Coton bio: durable?

Coton bio et coton biotech: durables ?

Helvetas entreprend ces jours-ci une campagne de promotion du coton BIO. Nul ne doute qu'elle sera suivie avec enthousiasme par les grands distributeurs et les marques de tee-shirt et autre costumes de bain (Migros, Reinhart, Switcher, …). Cela fait plusieurs années que les organismes privés et public de coopération avec les pays en voie de développement encouragent une production de coton conforme aux règles de l'agriculture biologique (cf Helvetas: Guide de production du coton biologique et équitable) . La logique derrière ces initiatives est double:

1. d'une part permettre à de petits producteurs de commercialiser leur production dans une perspective de commerce équitable et donc de bénéficier d'un revenu en dessus de la moyenne locale.
2. d'autre part ménager la santé des paysans et de leur famille par une diminution drastique de l'usage de pesticides et protéger l'environnement par une gestion du sol qui proscrit l'usage des engrais minéraux et favorise le compostage.

On ne peut donc que se réjouir du succès probable de la campagne. Il convient cependant de se demander si tous les buts fixés sont vraiment atteints et si à long terme, obliger par le biais d'une pression commerciale exercée par les consommateurs suisses, des paysans africains ou indiens à se convertir à l'agriculture biologique va dans le sens d'une agriculture durable.
Au Burkina Faso, le coton est une industrie (50 à 70% des recettes d'exportation), mais aussi un problème; la forte variation des cours et de la demande mondiale en font un secteur de l'agriculture très sensible à toutes les perturbations de l'économie mondiale. Il n'en reste pas moins que pour le moment, ce pays a besoin de ces cultures pour équilibrer sa balance de paiements. Les producteurs de coton biologiques sont protégés par les engagements pris par les OGN à leur égard, mais ceux-ci sont bien entendu à la merci de leurs partenaires; d'où la nécessité pour Helvetas de lancer sa campagne publicitaire.
Au Burkina, lieu privilégié de l'action de la coopération suisse, environ 1% du coton est cultivé en "biologique", Helvetas souhaite arriver à 5% ces prochaines années. Le "biologique" est donc manifestement une agriculture de niche. Le coton BIO est payé le double du coton ordinaire. Ce sont essentiellement de petits paysans, souvent des femmes, qui pratiquent ce genre de culture, certains n'avaient même jamais cultivé du coton auparavant. La faible productivité par hectare du coton bio (environ la moitié de celle du coton conventionnel) reste cependant un problème.
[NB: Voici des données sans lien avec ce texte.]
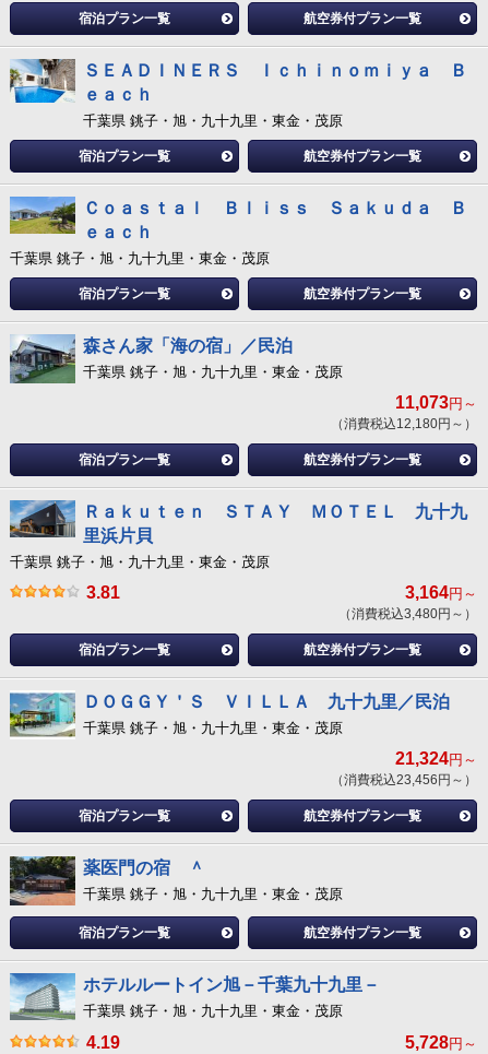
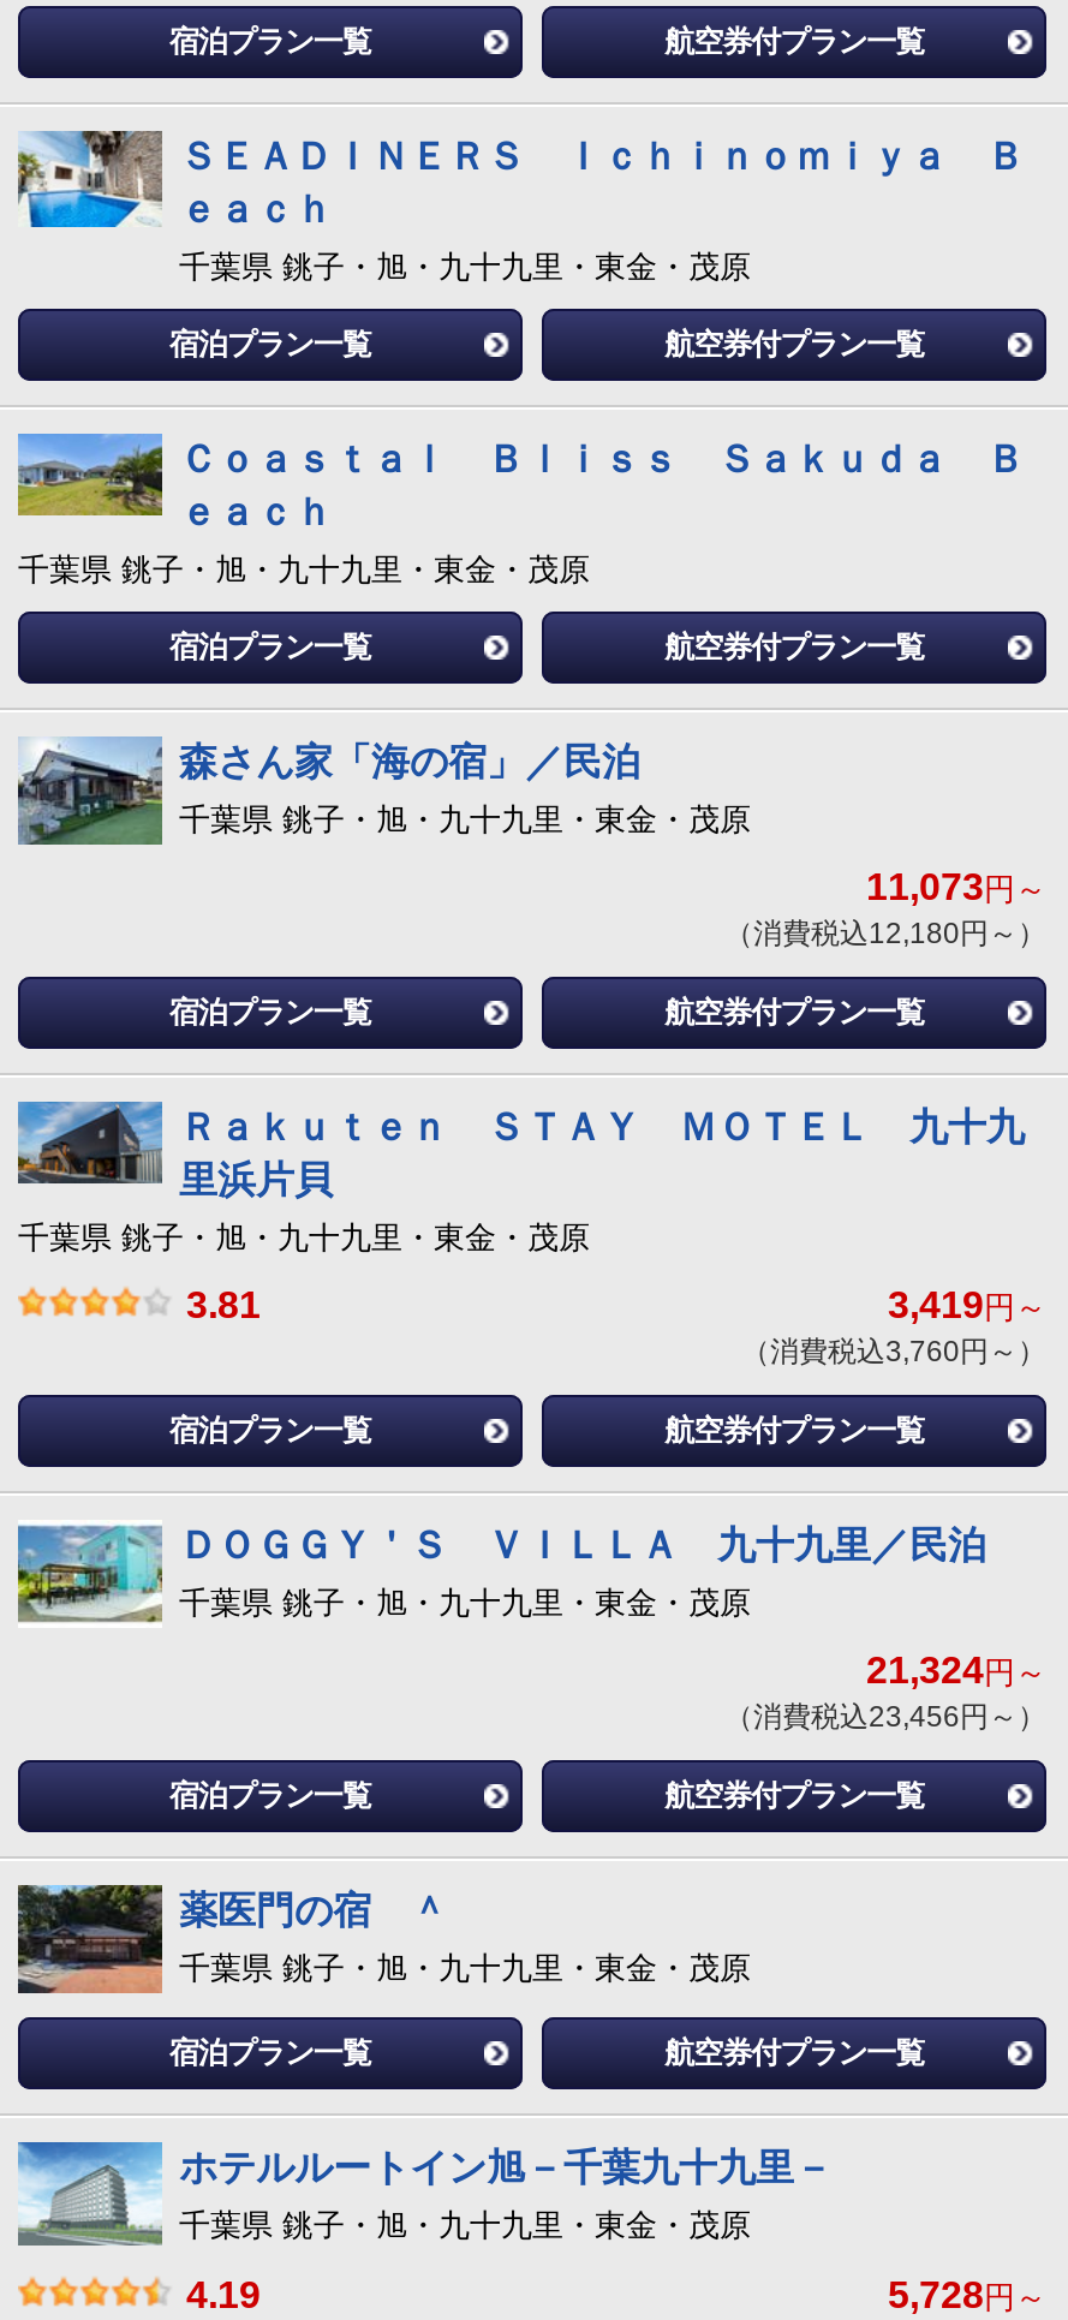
[405,583,477,601] 3,164円～ -> [888,1284,1046,1324] 3,419円～
[338,606,477,621] （消費税込3,480円～） -> [741,1334,1046,1368] （消費税込3,760円～）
Une récente étude du CIRAD (Centre de coopération internationale en recherche agronomique pour le développement) montre d'autre part une inquiétante baisse de la fertilité des sols, due à l'insuffisance d'apport d'engrais minéraux (en particulier potassium), apport limité par les règles draconiennes de l'agriculture biologique (cf. Le coton biologique en question dans les exploitations familiales d'Afrique).
Le Burkina présente une autre particularité qui en fait un cas d'école: c'est le premier pays africain après l'Afrique du Sud à cultiver du coton transgénique (variétés à double résistance vis à vis des lépidoptères ravageurs). 2% environ des surfaces de coton sont cultivées (2008-2009) en coton Bt; à titre de comparaison en Inde ce sont plus de 60% des surfaces qui sont cultivées en coton Bt. Les projections pour 2009-2010 seraient pour le Burkina de décupler ces surfaces. Selon les agriculteurs concernés, la diminution du nombre de traitements (1 à 2 contre 6 à 8 pour le coton conventionnel) conduit en fin de compte à une marge bénéficiaire plus importante malgré le prix plus élevé des semences. La diminution du nombre de traitements insecticides correspond aussi à une meilleure situation sanitaire des agriculteurs et de leur famille et à un plus pour l'environnement.
Il n'y a donc pas de solution miracle pour le coton. Les limites de la production biologique sont connues, le potentiel des nouvelles variétés de coton OGM est réel. L'Afrique deviendra peut-être le lieu d'une vraie réflexion sur l'agriculture durable. Une agriculture dont on peut imaginer qu'elle sera une combinaison intelligente de l'agriculture bio, mais un bio débarassé de sa composante dogmatique (cf. argumentaire contre le coton Bt à l'usage du paysan africain), et d'une agriculture biotech. Ce sera bien sûr aux africains d'en décider, ni aux européens ni aux suisses.

Rappelons ici par la même occasion que nous sommes en 2009: l'Année internationale des fibres naturelles.